Marketing copy should not be about features, but benefits: the good things that will happen when someone uses your product or service. This is sometimes summed up as 'sell the sizzle, not the sausage'.
Imagine a customer seeing your marketing for the first time. It’s a bit like a conversation between you and them – a sort of commercial blind date. When the conversation is over, they will decide whether they want to take the relationship further. So what do you talk about?
- Yourself. Talking about the company, how long it’s been trading, who runs it, where it’s located, its principles and vision. This is the marketing equivalent of telling your own life story on the first date. Needless to say, it should be avoided. (Put this type of information in 'About us' on your website.)
- Your products and services. A better approach, but don’t overdo it. This is a bit like describing your house, car or family to your date. They may be riveted, or bored stiff – it’s a gamble.
- Benefits you offer. Effective copywriting spends most of its time here. Start with customers’ concerns and explain how your product will help them, in words they’ll understand. This is as near as you can get to listening instead of talking with your marketing.

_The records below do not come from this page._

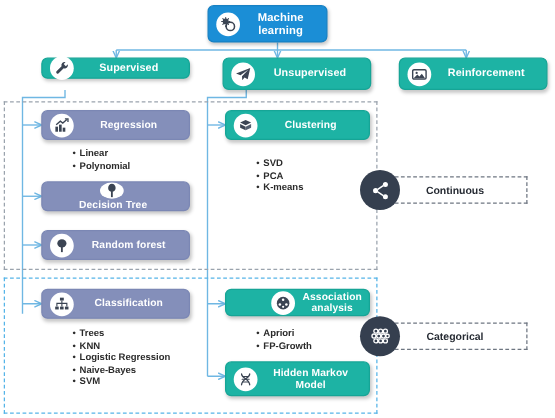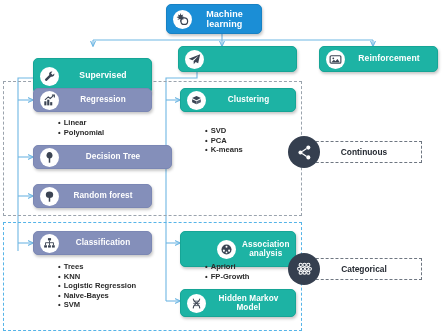--- a/index.html
+++ b/index.html
@@ -116,35 +116,36 @@
     <span class="badge">
       <svg width="13" height="13" viewBox="0 0 16 16">
         <circle cx="10.2" cy="10" r="4.1" fill="none" stroke="#3b4453" stroke-width="1.5"></circle>
         <circle cx="5.6" cy="5.2" r="2.9" fill="#3b4453"></circle>
         <path d="M5.6 1.2v1M5.6 9.2v1M1.6 5.2h1M8.6 5.2h1M2.8 2.4l.7.7M7.7 7.3l.7.7M8.4 2.4l-.7.7M3.5 7.3l-.7.7" stroke="#3b4453" stroke-width="1.1" stroke-linecap="round"></path>
       </svg>
     </span>
     <span class="label">Machine learning</span>
   </div>
 
-  <div class="node n-teal" style="left:33px;top:46px;width:119px;height:36px;font-size:8.6px;margin-top:12px;">
+  <div class="node n-teal" style="left:33px;top:46px;width:119px;height:17px;font-size:8.6px;">
     <span class="badge">
       <svg width="13" height="13" viewBox="0 0 16 16">
         <path d="M11.6 2.1a3.1 3.1 0 0 0-3.9 4L3 10.8a1.5 1.5 0 1 0 2.1 2.1l4.7-4.7a3.1 3.1 0 0 0 4-3.9L11.9 6.1 9.8 4l1.8-1.9z" fill="#3b4453"></path>
       </svg>
     </span>
     <span class="label">Supervised</span>
   </div>
 
   <div class="node n-teal" style="left:178px;top:46px;width:119px;height:26px;font-size:8.6px;">
     <span class="badge">
       <svg width="13" height="13" viewBox="0 0 16 16">
         <path d="M15 1.6 1 7.1l4.4 1.7L13 3.4 6.9 9.8l.2 4 2.3-2.7 3.1 1.6z" fill="#3b4453"></path>
       </svg>
     </span>
+    <span class="label">Unsupervised</span>
   </div>
 
   <div class="node n-teal" style="left:319px;top:46px;width:119px;height:26px;font-size:8.6px;">
     <span class="badge">
       <svg width="13" height="13" viewBox="0 0 16 16">
         <rect x="1.4" y="3.4" width="13.2" height="9.2" rx="1.3" fill="none" stroke="#3b4453" stroke-width="1.4"></rect>
         <circle cx="5.3" cy="6.6" r="1.1" fill="#3b4453"></circle>
         <path d="M2.6 11.6 6 8.2l2 1.9 2.4-2.6 3 4.1z" fill="#3b4453"></path>
       </svg>
     </span>
@@ -162,21 +163,21 @@
       </svg>
     </span>
     <span class="label">Regression</span>
   </div>
 
   <div class="bullets" style="left:58px;top:118px;">
     <div>Linear</div>
     <div>Polynomial</div>
   </div>
 
-  <div class="node n-purple" style="left:33px;top:145px;width:139px;height:24px;font-size:8.2px;">
+  <div class="node n-purple" style="left:33px;top:145px;width:119px;height:24px;font-size:8.2px;flex-direction:column;">
     <span class="badge">
       <svg width="13" height="13" viewBox="0 0 16 16">
         <path d="M8 1.2c2.2 0 3.7 2 3.7 4.3 0 2.2-1.6 3.7-3.7 3.7S4.3 7.7 4.3 5.5C4.3 3.2 5.8 1.2 8 1.2z" fill="#3b4453"></path>
         <rect x="7.1" y="8.4" width="1.8" height="6" fill="#3b4453"></rect>
       </svg>
     </span>
     <span class="label">Decision Tree</span>
   </div>
 
   <div class="node n-purple" style="left:33px;top:184px;width:119px;height:24px;font-size:8.2px;">
@@ -220,21 +221,21 @@
     </span>
     <span class="label">Clustering</span>
   </div>
 
   <div class="bullets" style="left:205px;top:126px;">
     <div>SVD</div>
     <div>PCA</div>
     <div>K-means</div>
   </div>
 
-  <div class="node n-teal" style="left:180px;top:231px;width:116px;height:36px;font-size:8.2px;padding-left:36px;">
+  <div class="node n-teal" style="left:180px;top:231px;width:116px;height:22px;font-size:8.2px;padding-left:36px;">
     <span class="badge">
       <svg width="13" height="13" viewBox="0 0 16 16">
         <circle cx="8" cy="8" r="6.2" fill="#3b4453"></circle>
         <circle cx="8" cy="4.6" r="1.25" fill="#fff"></circle>
         <circle cx="4.8" cy="9.4" r="1.25" fill="#fff"></circle>
         <circle cx="11.2" cy="9.4" r="1.25" fill="#fff"></circle>
         <circle cx="8" cy="11.6" r="1.1" fill="#fff"></circle>
       </svg>
     </span>
     <span class="label">Association analysis</span>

Companies who write their own copy usually focus on themselves and their product, because that’s where their heart is. A good copywriter brings a fresh perspective by (politely) asking questions such as:
- How does that help me as a customer?
- How does that affect my decision to buy, or not buy?
- As a potential customer, why should I be interested?
Any points that are too inward-looking should be reworked into benefits or scrapped. The end result should be text that talks directly to the customer’s own priorities.
It can be helpful to count the number of times you mention 'you' as opposed to 'we' or 'us'. Aim for at least twice as many mentions of the customer as of the company.